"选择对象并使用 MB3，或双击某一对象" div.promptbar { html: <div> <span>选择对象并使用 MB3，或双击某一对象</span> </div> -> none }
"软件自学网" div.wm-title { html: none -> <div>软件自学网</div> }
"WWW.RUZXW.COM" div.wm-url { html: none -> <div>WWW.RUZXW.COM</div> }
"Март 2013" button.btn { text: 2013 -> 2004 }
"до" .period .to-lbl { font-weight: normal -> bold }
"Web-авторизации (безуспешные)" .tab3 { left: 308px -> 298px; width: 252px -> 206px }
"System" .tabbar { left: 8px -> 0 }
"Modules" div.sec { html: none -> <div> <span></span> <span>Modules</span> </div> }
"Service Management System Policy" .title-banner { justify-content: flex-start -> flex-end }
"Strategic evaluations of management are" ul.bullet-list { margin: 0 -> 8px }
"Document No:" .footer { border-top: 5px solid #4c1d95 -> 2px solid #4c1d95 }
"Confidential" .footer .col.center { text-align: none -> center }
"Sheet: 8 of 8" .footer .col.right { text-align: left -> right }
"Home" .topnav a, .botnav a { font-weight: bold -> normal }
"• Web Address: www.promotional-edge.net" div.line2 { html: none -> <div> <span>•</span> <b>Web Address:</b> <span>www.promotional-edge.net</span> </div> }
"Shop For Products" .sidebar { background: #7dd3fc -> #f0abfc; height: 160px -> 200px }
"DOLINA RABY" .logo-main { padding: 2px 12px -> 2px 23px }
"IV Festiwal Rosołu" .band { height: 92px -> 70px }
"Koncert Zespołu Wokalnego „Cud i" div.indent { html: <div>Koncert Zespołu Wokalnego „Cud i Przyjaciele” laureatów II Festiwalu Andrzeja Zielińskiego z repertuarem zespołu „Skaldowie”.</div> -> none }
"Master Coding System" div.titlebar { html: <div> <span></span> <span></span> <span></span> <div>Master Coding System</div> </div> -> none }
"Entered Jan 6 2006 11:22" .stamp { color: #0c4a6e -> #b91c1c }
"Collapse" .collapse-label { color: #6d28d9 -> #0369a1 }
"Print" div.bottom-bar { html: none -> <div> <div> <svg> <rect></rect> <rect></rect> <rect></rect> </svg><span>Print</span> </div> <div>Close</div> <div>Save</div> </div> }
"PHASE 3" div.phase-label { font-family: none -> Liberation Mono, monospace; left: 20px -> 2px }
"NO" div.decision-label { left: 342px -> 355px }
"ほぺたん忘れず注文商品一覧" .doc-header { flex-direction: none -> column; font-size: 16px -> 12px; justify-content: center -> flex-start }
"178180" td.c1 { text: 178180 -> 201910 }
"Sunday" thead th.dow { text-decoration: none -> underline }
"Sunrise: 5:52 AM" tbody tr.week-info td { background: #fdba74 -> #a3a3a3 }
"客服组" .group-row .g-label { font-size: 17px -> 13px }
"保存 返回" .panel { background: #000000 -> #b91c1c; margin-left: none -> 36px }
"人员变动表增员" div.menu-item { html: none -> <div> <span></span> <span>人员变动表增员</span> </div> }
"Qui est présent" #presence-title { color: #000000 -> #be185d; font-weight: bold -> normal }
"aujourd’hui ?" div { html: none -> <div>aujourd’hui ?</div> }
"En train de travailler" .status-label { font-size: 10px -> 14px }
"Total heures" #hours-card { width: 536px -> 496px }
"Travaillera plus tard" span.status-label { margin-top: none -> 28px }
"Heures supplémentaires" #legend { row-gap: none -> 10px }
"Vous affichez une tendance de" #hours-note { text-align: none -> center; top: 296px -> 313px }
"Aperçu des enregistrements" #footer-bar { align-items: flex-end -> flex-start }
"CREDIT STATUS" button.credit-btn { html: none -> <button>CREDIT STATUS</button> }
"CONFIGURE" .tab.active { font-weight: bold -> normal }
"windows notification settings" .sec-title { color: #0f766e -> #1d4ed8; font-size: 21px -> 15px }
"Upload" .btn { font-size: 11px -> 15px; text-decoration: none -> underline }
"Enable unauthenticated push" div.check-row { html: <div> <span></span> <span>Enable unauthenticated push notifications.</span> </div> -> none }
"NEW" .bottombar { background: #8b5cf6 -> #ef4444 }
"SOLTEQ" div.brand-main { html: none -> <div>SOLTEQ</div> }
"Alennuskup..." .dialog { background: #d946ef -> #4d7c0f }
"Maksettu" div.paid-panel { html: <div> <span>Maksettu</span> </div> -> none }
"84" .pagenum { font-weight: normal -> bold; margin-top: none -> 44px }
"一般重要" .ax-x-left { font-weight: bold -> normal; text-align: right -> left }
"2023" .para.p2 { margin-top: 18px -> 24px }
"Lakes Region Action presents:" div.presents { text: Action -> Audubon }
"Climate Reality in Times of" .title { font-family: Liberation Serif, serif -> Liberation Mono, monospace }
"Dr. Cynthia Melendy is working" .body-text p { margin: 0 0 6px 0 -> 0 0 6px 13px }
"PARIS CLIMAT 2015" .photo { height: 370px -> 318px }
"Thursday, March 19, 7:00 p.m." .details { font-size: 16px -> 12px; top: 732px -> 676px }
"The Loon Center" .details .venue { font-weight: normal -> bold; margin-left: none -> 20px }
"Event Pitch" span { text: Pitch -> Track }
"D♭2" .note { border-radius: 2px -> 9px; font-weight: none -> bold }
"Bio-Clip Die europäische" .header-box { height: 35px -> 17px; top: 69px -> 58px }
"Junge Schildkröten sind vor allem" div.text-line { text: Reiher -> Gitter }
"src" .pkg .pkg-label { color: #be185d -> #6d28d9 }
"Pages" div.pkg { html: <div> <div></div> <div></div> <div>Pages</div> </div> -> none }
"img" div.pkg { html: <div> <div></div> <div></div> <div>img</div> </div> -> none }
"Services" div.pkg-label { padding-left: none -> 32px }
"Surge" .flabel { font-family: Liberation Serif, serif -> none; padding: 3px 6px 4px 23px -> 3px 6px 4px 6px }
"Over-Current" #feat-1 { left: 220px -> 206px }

──────

Output the complete data exactly as written.

*Task solution*:
"选择对象并使用 MB3，或双击某一对象" div.promptbar { html: <div> <span>选择对象并使用 MB3，或双击某一对象</span> </div> -> none }
"软件自学网" div.wm-title { html: none -> <div>软件自学网</div> }
"WWW.RUZXW.COM" div.wm-url { html: none -> <div>WWW.RUZXW.COM</div> }
"Март 2013" button.btn { text: 2013 -> 2004 }
"до" .period .to-lbl { font-weight: normal -> bold }
"Web-авторизации (безуспешные)" .tab3 { left: 308px -> 298px; width: 252px -> 206px }
"System" .tabbar { left: 8px -> 0 }
"Modules" div.sec { html: none -> <div> <span></span> <span>Modules</span> </div> }
"Service Management System Policy" .title-banner { justify-content: flex-start -> flex-end }
"Strategic evaluations of management are" ul.bullet-list { margin: 0 -> 8px }
"Document No:" .footer { border-top: 5px solid #4c1d95 -> 2px solid #4c1d95 }
"Confidential" .footer .col.center { text-align: none -> center }
"Sheet: 8 of 8" .footer .col.right { text-align: left -> right }
"Home" .topnav a, .botnav a { font-weight: bold -> normal }
"• Web Address: www.promotional-edge.net" div.line2 { html: none -> <div> <span>•</span> <b>Web Address:</b> <span>www.promotional-edge.net</span> </div> }
"Shop For Products" .sidebar { background: #7dd3fc -> #f0abfc; height: 160px -> 200px }
"DOLINA RABY" .logo-main { padding: 2px 12px -> 2px 23px }
"IV Festiwal Rosołu" .band { height: 92px -> 70px }
"Koncert Zespołu Wokalnego „Cud i" div.indent { html: <div>Koncert Zespołu Wokalnego „Cud i Przyjaciele” laureatów II Festiwalu Andrzeja Zielińskiego z repertuarem zespołu „Skaldowie”.</div> -> none }
"Master Coding System" div.titlebar { html: <div> <span></span> <span></span> <span></span> <div>Master Coding System</div> </div> -> none }
"Entered Jan 6 2006 11:22" .stamp { color: #0c4a6e -> #b91c1c }
"Collapse" .collapse-label { color: #6d28d9 -> #0369a1 }
"Print" div.bottom-bar { html: none -> <div> <div> <svg> <rect></rect> <rect></rect> <rect></rect> </svg><span>Print</span> </div> <div>Close</div> <div>Save</div> </div> }
"PHASE 3" div.phase-label { font-family: none -> Liberation Mono, monospace; left: 20px -> 2px }
"NO" div.decision-label { left: 342px -> 355px }
"ほぺたん忘れず注文商品一覧" .doc-header { flex-direction: none -> column; font-size: 16px -> 12px; justify-content: center -> flex-start }
"178180" td.c1 { text: 178180 -> 201910 }
"Sunday" thead th.dow { text-decoration: none -> underline }
"Sunrise: 5:52 AM" tbody tr.week-info td { background: #fdba74 -> #a3a3a3 }
"客服组" .group-row .g-label { font-size: 17px -> 13px }
"保存 返回" .panel { background: #000000 -> #b91c1c; margin-left: none -> 36px }
"人员变动表增员" div.menu-item { html: none -> <div> <span></span> <span>人员变动表增员</span> </div> }
"Qui est présent" #presence-title { color: #000000 -> #be185d; font-weight: bold -> normal }
"aujourd’hui ?" div { html: none -> <div>aujourd’hui ?</div> }
"En train de travailler" .status-label { font-size: 10px -> 14px }
"Total heures" #hours-card { width: 536px -> 496px }
"Travaillera plus tard" span.status-label { margin-top: none -> 28px }
"Heures supplémentaires" #legend { row-gap: none -> 10px }
"Vous affichez une tendance de" #hours-note { text-align: none -> center; top: 296px -> 313px }
"Aperçu des enregistrements" #footer-bar { align-items: flex-end -> flex-start }
"CREDIT STATUS" button.credit-btn { html: none -> <button>CREDIT STATUS</button> }
"CONFIGURE" .tab.active { font-weight: bold -> normal }
"windows notification settings" .sec-title { color: #0f766e -> #1d4ed8; font-size: 21px -> 15px }
"Upload" .btn { font-size: 11px -> 15px; text-decoration: none -> underline }
"Enable unauthenticated push" div.check-row { html: <div> <span></span> <span>Enable unauthenticated push notifications.</span> </div> -> none }
"NEW" .bottombar { background: #8b5cf6 -> #ef4444 }
"SOLTEQ" div.brand-main { html: none -> <div>SOLTEQ</div> }
"Alennuskup..." .dialog { background: #d946ef -> #4d7c0f }
"Maksettu" div.paid-panel { html: <div> <span>Maksettu</span> </div> -> none }
"84" .pagenum { font-weight: normal -> bold; margin-top: none -> 44px }
"一般重要" .ax-x-left { font-weight: bold -> normal; text-align: right -> left }
"2023" .para.p2 { margin-top: 18px -> 24px }
"Lakes Region Action presents:" div.presents { text: Action -> Audubon }
"Climate Reality in Times of" .title { font-family: Liberation Serif, serif -> Liberation Mono, monospace }
"Dr. Cynthia Melendy is working" .body-text p { margin: 0 0 6px 0 -> 0 0 6px 13px }
"PARIS CLIMAT 2015" .photo { height: 370px -> 318px }
"Thursday, March 19, 7:00 p.m." .details { font-size: 16px -> 12px; top: 732px -> 676px }
"The Loon Center" .details .venue { font-weight: normal -> bold; margin-left: none -> 20px }
"Event Pitch" span { text: Pitch -> Track }
"D♭2" .note { border-radius: 2px -> 9px; font-weight: none -> bold }
"Bio-Clip Die europäische" .header-box { height: 35px -> 17px; top: 69px -> 58px }
"Junge Schildkröten sind vor allem" div.text-line { text: Reiher -> Gitter }
"src" .pkg .pkg-label { color: #be185d -> #6d28d9 }
"Pages" div.pkg { html: <div> <div></div> <div></div> <div>Pages</div> </div> -> none }
"img" div.pkg { html: <div> <div></div> <div></div> <div>img</div> </div> -> none }
"Services" div.pkg-label { padding-left: none -> 32px }
"Surge" .flabel { font-family: Liberation Serif, serif -> none; padding: 3px 6px 4px 23px -> 3px 6px 4px 6px }
"Over-Current" #feat-1 { left: 220px -> 206px }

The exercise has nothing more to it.